New Filing - Optima Specialty Steel LLC

Optima Specialty Steel

  • 12/15/16 Recap: Miami-based independent specialty steel products manufacturer files for bankruptcy in the District of Delaware, capitulating under the weight of debt-laden acquisitions predicated on synergies and efficiencies that, shockingly, couldn't counteract various macroeconomic headwinds. The company cites low oil prices, a strong US dollar, excess capacity, slowing growth in other parts of the world (read: China), and decreased demand for specialty steel products.
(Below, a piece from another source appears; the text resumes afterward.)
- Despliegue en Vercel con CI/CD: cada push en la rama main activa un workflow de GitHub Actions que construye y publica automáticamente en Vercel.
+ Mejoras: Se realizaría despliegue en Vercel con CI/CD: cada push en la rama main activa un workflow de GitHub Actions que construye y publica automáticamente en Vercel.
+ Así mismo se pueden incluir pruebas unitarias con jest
Unable to pay its December 15 debt maturity, the company filed to take advantage of the automatic stay - funded by cash collateral initially and seeking a DIP by January - and try to reorganize as a going concern.
  • Jurisdiction: D. of Delaware
  • Capital Structure: $171.7mm 12.5% senior secured notes (Wilmington Trust), $87.5mm 12% senior unsecured note (Wilmington Trust; privately-placed with DDJ Capital Management LLC)     
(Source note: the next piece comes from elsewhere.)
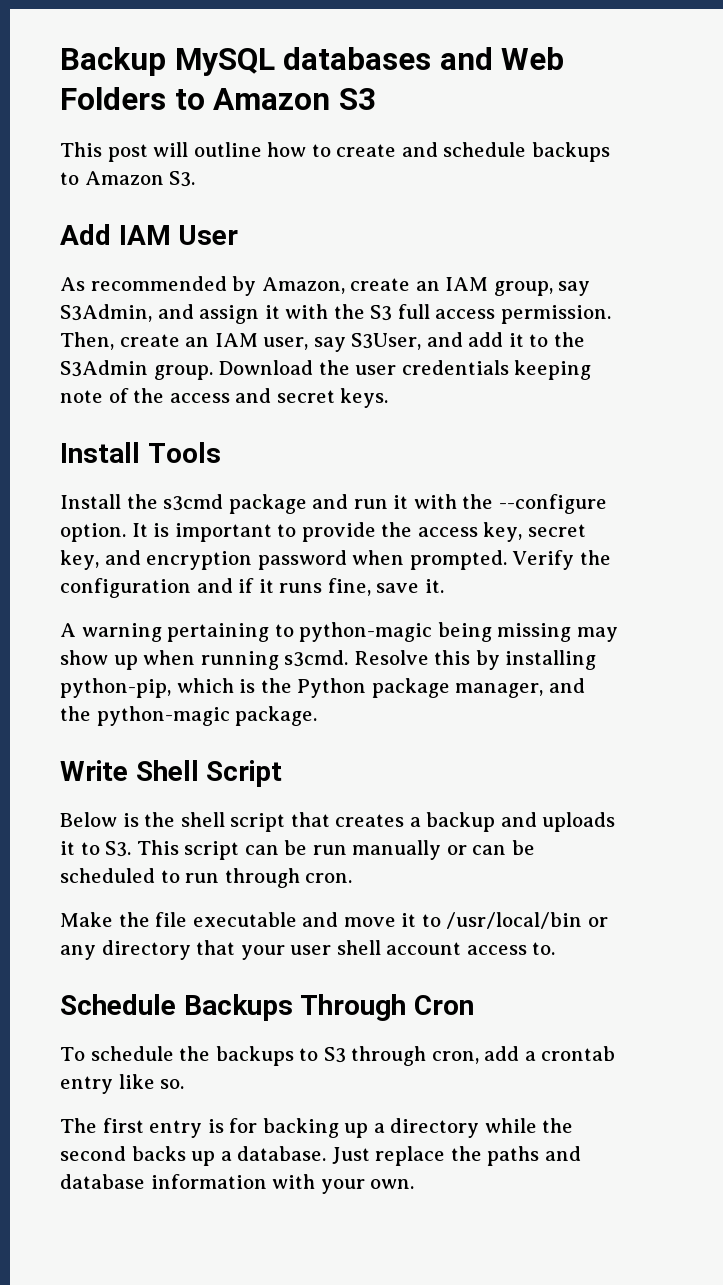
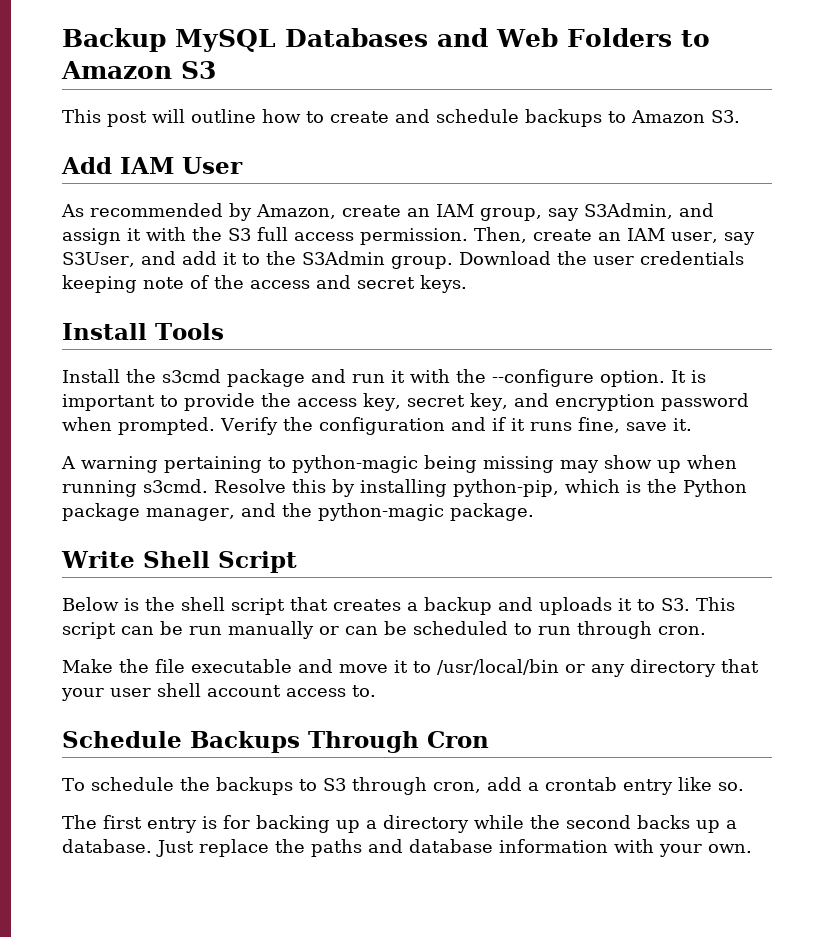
- Backup MySQL databases and Web Folders to Amazon S3
+ Backup MySQL Databases and Web Folders to Amazon S3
  • Company Professionals:
    • Legal: Greenberg Traurig (Dennis Meloro, Nancy Mitchell, Paul Keenan, John Dodd, Ari Newman, Maria DiConza)
    • Financial Advisor: Ernst & Young LLP (Briana Richards)
    • Investment Banker: Miller Buckfire & Co., LLC (James Doak)
    • Claims Agent: Garden City Group (*click on company name for docket)
  • Parties in Interest:
    • Ad Hoc Group of Unaffiliated Holders of Senior Secured Notes
      • Legal: Akin Gump Strauss Hauer & Feld LLP (Philip Dublin, Jason Rubin)
    • Official Committee of Unsecured Creditors
      • Legal: Squire Patton Boggs (US) LLP (Stephen Lerner, Norman Kinel, Nava Hazan, Elliot Smith) & (local) Whiteford Taylor & Preston LLP (Christopher Samis, L. Katherine Good, Chantelle McClamb)
    • Wilmington Trust
      • Legal: Morrison & Foerster LLP (Jonathan Levine, James Newton) & (local) Morris Nichols Arsht & Tunnell LLP (Eric Schwartz, Matthew Harvey)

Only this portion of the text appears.